这前五名中，都有**美国**的出现，说明了美国科学家在合作研究中占有的核心地位。


```{r country-collaboration-network, fig.cap="国家间的合作网络",fig.width=6,fig.asp=1}
adj_mat <- top_country_adj_matrix
# adj_mat <- netMatrix
g <- graph_from_adjacency_matrix(adj_mat,weighted = TRUE,mode = "undirected")

g <- simplify(g)
vertex.attributes(g)$centrality <- eigen_centrality(g)[[1]]
vertex.attributes(g)$size <- ( vertex.attributes(g)$centrality * 100 ) %>% sqrt() * 3

edge.attributes(g)$width <- log10(edge.attributes(g)$weight)
# plot(g)

data <- toVisNetworkData(g)
data$nodes %<>% mutate(id=str_to_title(id))
data$edges %<>% mutate_at(c("from","to"),str_to_title)

pal_Reds <- brewer.pal(n=7,name = "Reds")
Reds <- colorRampPalette(pal_Reds)(nrow(data$nodes))
data$nodes <- data$nodes %>% arrange(size) %>%
  mutate(color=Reds)

visNetwork(nodes=data$nodes, edges = data$edges %>% filter(weight>100)) %>%
  visIgraphLayout(physics = TRUE) %>%
  visNodes(size = "size",color = "color",shadow = TRUE) %>%
  visEdges(width = "width",color = "#B3B3B3") %>%
  visOptions(
    highlightNearest = TRUE
  ) 

```


为了更直观的观察全球的合作网络，我们采用网络分析的方法进一步阐述。

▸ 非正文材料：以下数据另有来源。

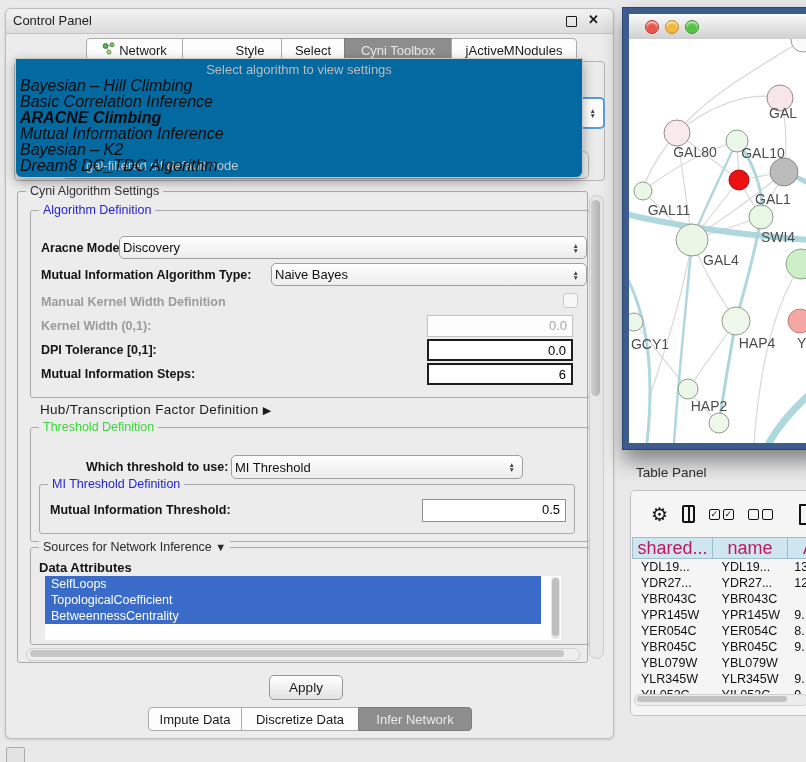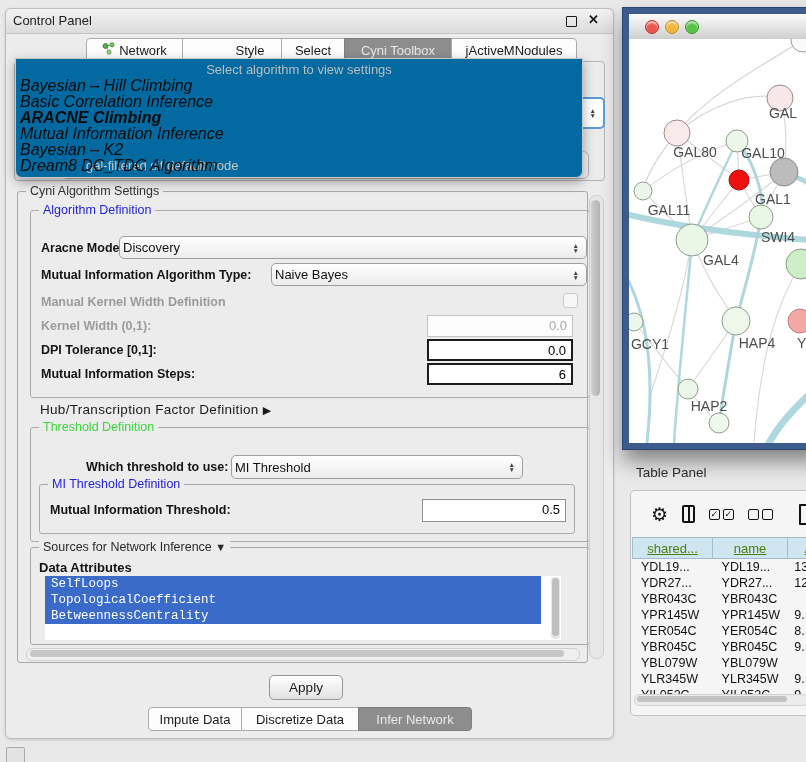--- a/index.html
+++ b/index.html
@@ -121,8 +121,8 @@
 
   #tbl{left:2px;top:46px;width:200px;}
   .thead{display:flex;height:22px;}
-  .th{background:#cfe5f0;border:1px solid #9fbecd;margin-left:-1px;font-size:13px;color:#4d7c0f;
-      display:flex;align-items:center;justify-content:center;box-sizing:border-box;text-decoration:underline;}
+  .th{background:#cfe5f0;border:1px solid #9fbecd;margin-left:-1px;font-size:18px;color:#be185d;
+      display:flex;align-items:center;justify-content:center;box-sizing:border-box;}
   .tr{display:flex;height:16px;}
   .td{font-size:12.5px;color:#111;line-height:16px;white-space:nowrap;overflow:hidden;box-sizing:border-box;}
   #tp-hscroll{left:3px;top:203px;width:172px;height:10px;background:#ececec;border:1px solid #d0d0d0;border-radius:5px;}

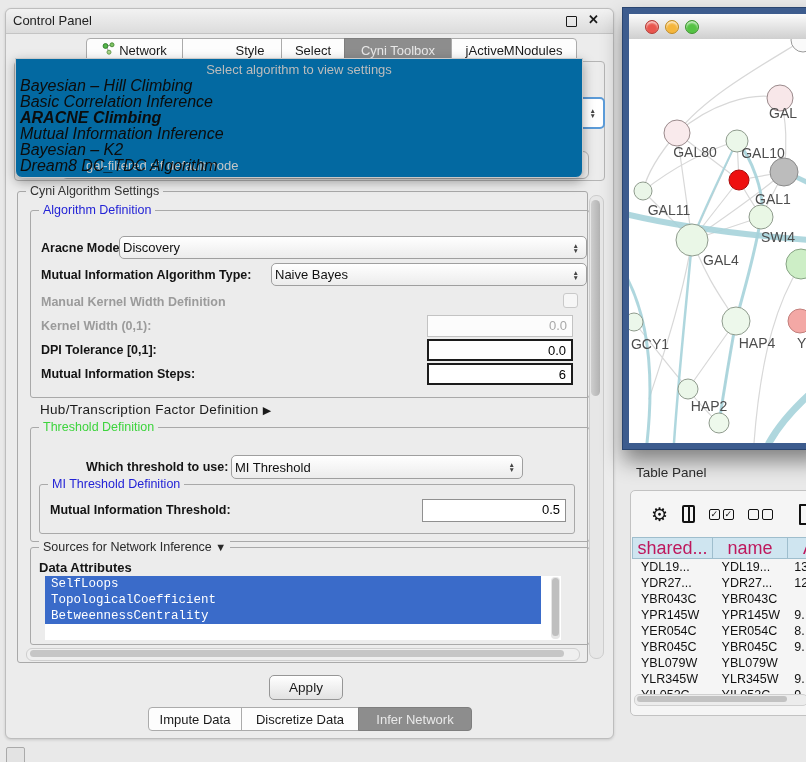--- a/index.html
+++ b/index.html
@@ -78,7 +78,7 @@
 
   #src-group{left:12px;top:355px;width:558px;height:96px;}
   #attr-list{left:14px;top:28px;width:516px;height:64px;background:#fff;}
-  .attr-item{height:16px;line-height:16px;font-size:12.5px;color:#fff;padding-left:6px;width:496px;box-sizing:border-box;font-family:Liberation Mono, monospace;}
+  .attr-item{height:16px;line-height:16px;font-size:12.5px;color:#fff;padding-left:6px;width:496px;box-sizing:border-box;}
   #attr-vscroll{right:1px;top:1px;width:9px;height:62px;background:#e6e6e6;border-radius:4px;}
   #attr-vthumb{left:1px;top:1px;width:7px;height:58px;background:#bfbfbf;border-radius:4px;}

点的大小代表*特征向量中心性*，线的宽度表示国家间合作关系的多少（图 \@ref(fig:country-collaboration-network)）。这个网络是一个基本上完全连接的网络，即所有的 `r length(top_country)` 个国家与其它所有国家间都有合作关系的存在，为了简化这一网络，我们去掉了连接度小于100的边，得到上图。可以很明显的看出，与中国联系最紧密的国家依次是美国、英国、加拿大和澳大利亚。*特征向量中心性*大的节点对相连的节点影响更大，因此可以直观的看到各个国家在整个合作网络中的重要性。


毫无疑问，美国是肠道菌群研究的领跑者。这不仅体现在美国的菌群研究开展的最早，体量最大，领域最广泛，而且体现在各大高校、研究所和社会力量的广泛参与上。除此之外，我们还可以发现当前肠道转化最积极的地方，也是美国。